I let his parents talk to him for a while. Ryan didn't make eye contact with his dad the whole time. His dad tried to act like a real, concerned father, thinking I didn't know what was going on. Little did he know, I knew everything. They walked out, saying they would give us some private time to talk.

As soon as they left, Ryan rushed into another story, "Rosie it was really bad last night. My parents started to fight over what we were going to do after church. My mom said she wanted to go to a nice lunch with her parents but my dad wanted to go home and watch Sunday afternoon football. They were literally screaming and I couldn't take it any longer. I tried listening to music and I even tried to write, but nothing was working. I felt lost, I felt like I didn't matter. At least that's what my dad told me. I went to the medicine cabinet, and guess what! They didn't even hear me because they were freaking screaming so loudly. So I just went into my room, climbed into my bed and took one pill. At first I convinced myself that I just wanted an Advil for the headache that my parents were giving me. But then I took two more, and I continued on for the next minute or two. Slowly my sight blurred into dark images. I slightly remember my mom come into my room, scream, and then I fell into unconsciousness. I woke up again in the ambulance and then I slipped back out. The rest you know better than I do."

I looked at his poor injured soul; how sad he was. How unimportant he felt. Why would someone ever do this to their child?

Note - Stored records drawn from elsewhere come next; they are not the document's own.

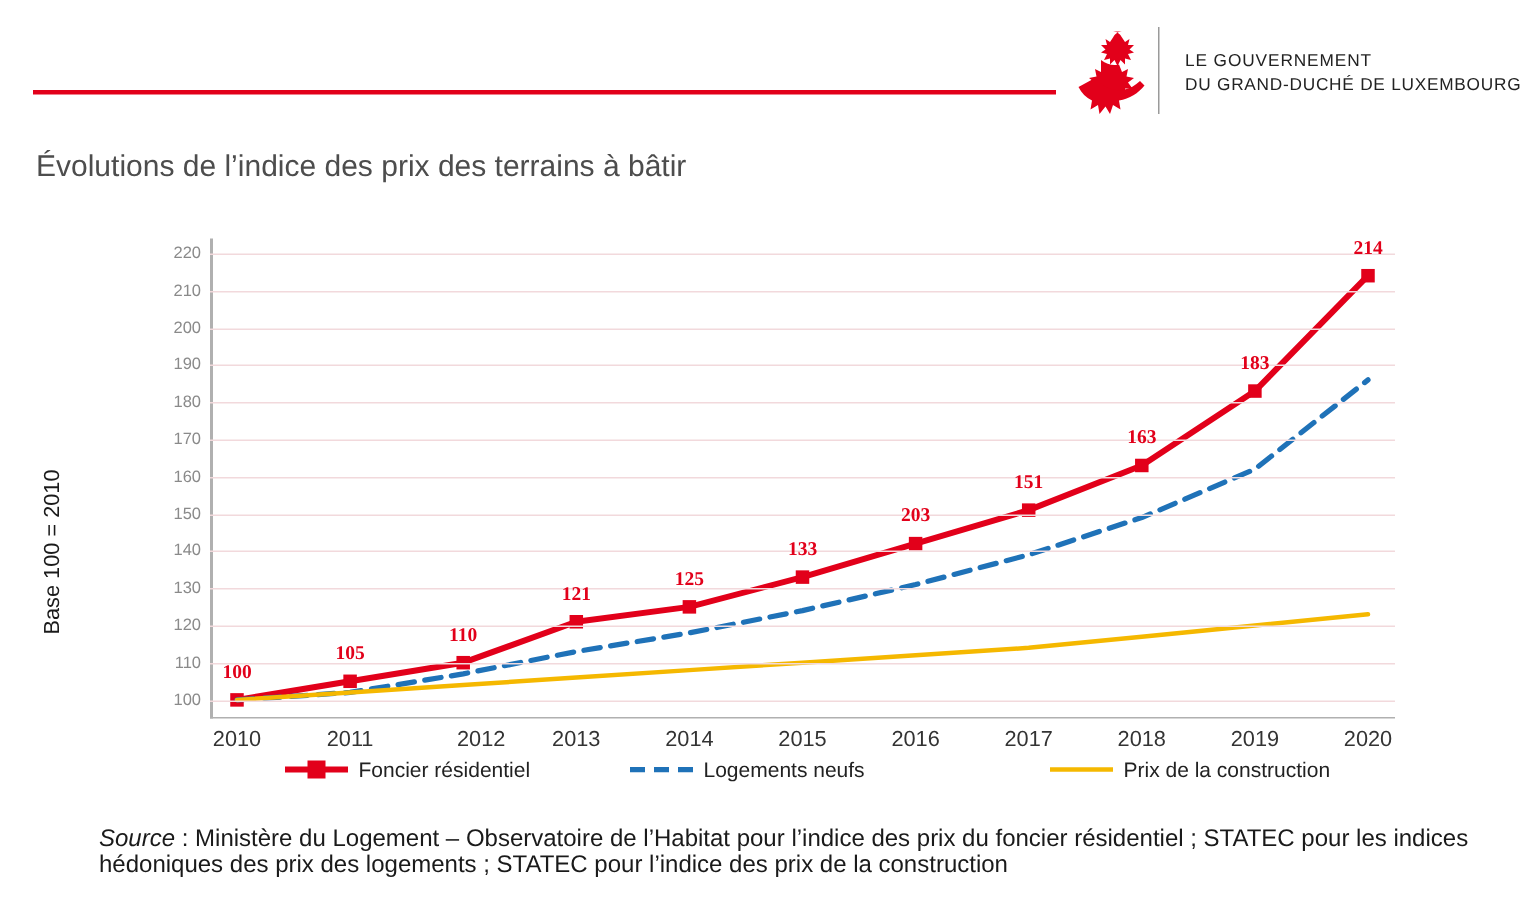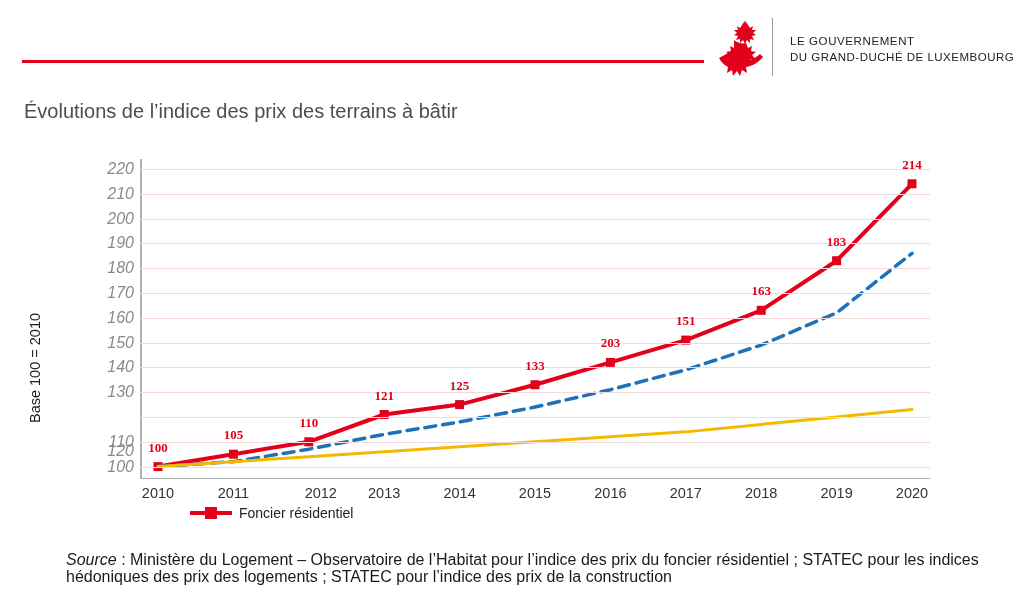"220" .tick-label { font-size: 16px -> 11px; font-style: italic -> none }
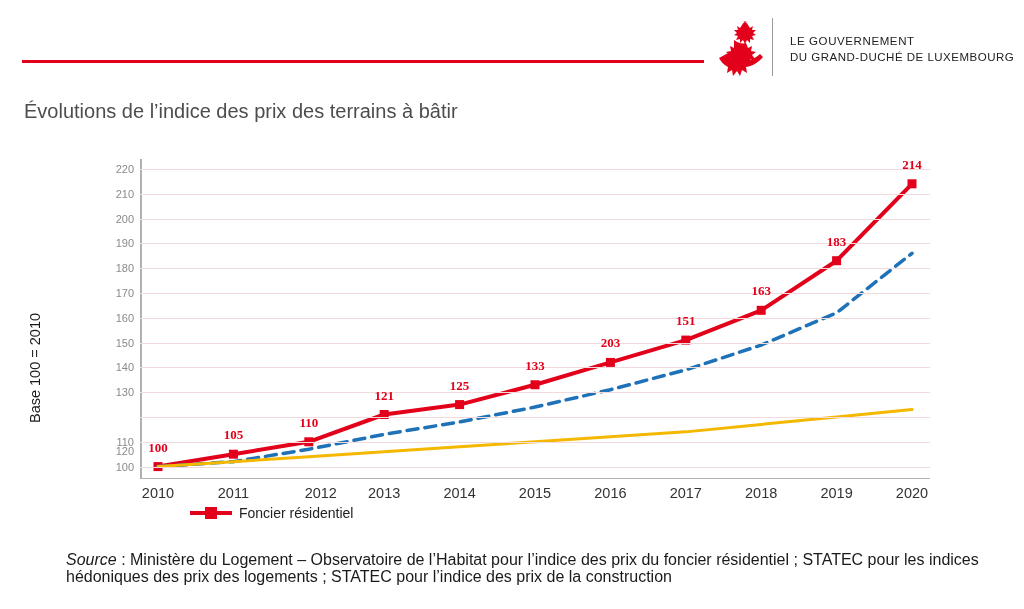"120" div.tick-label { margin-top: 34px -> none }
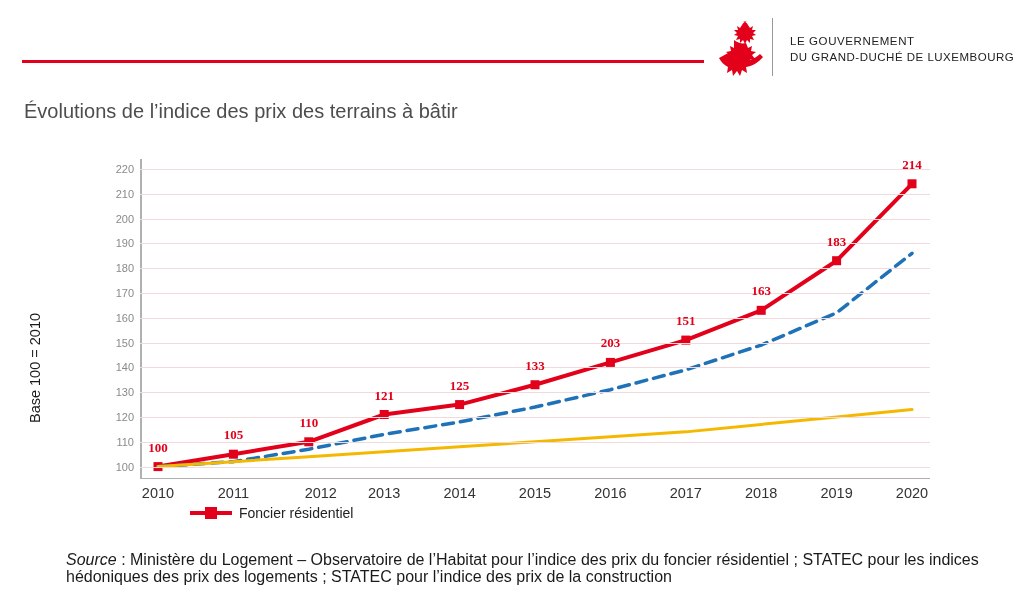"Logements neufs" div.legend-item { html: none -> <div> <svg> <line></line> </svg> <span>Logements neufs</span> </div> }
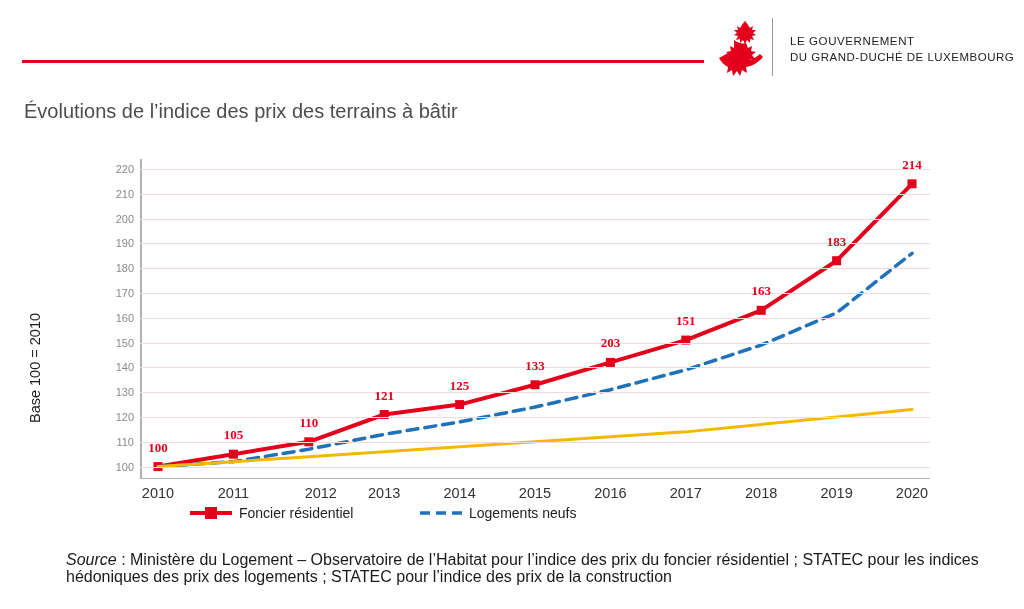"Prix de la construction" div.legend-item { html: none -> <div> <svg> <line></line> </svg> <span>Prix de la construction</span> </div> }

"Ryan we need to talk about these things. You've gotta let someone in, and if you don't want it to be me I'll find someone that is better than me that you can talk to."

"Rose, you do understand. You're the only one I've ever told anything to. You're the only one I trust, the only one I..." he looked to the side to say this, "the only one I love. I needed to tell you that. The only reason I held so many things back from you was because I was afraid of hurting you. I didn't want you to worry yourself about me, you don't deserve that. Now listen, I wanna get better. I don't know if I can handle my dad anymore though..."

"Ryan, that's all I needed to hear. I am so happy you chose to talk about all of this. Whenever things get bad, just give me a call or text me. You can come over or we could go out or something, even if it's just to get away from your dad and all the chaos."

"Rosie, I can't thank you enough. I just wish I would have talked to you before all of this happened."

We talked on about all of these serious things for the next hour and then the nurse came in, saying he was doing so well and would be able to be released the next day. I didn't want to leave him there with his parents who probably weren't even mature enough to stop fighting even while Ryan was in this state. I drove home, explained to my parents what happened, and then headed back out, with their permission, in a comfy hoodie and yoga pants.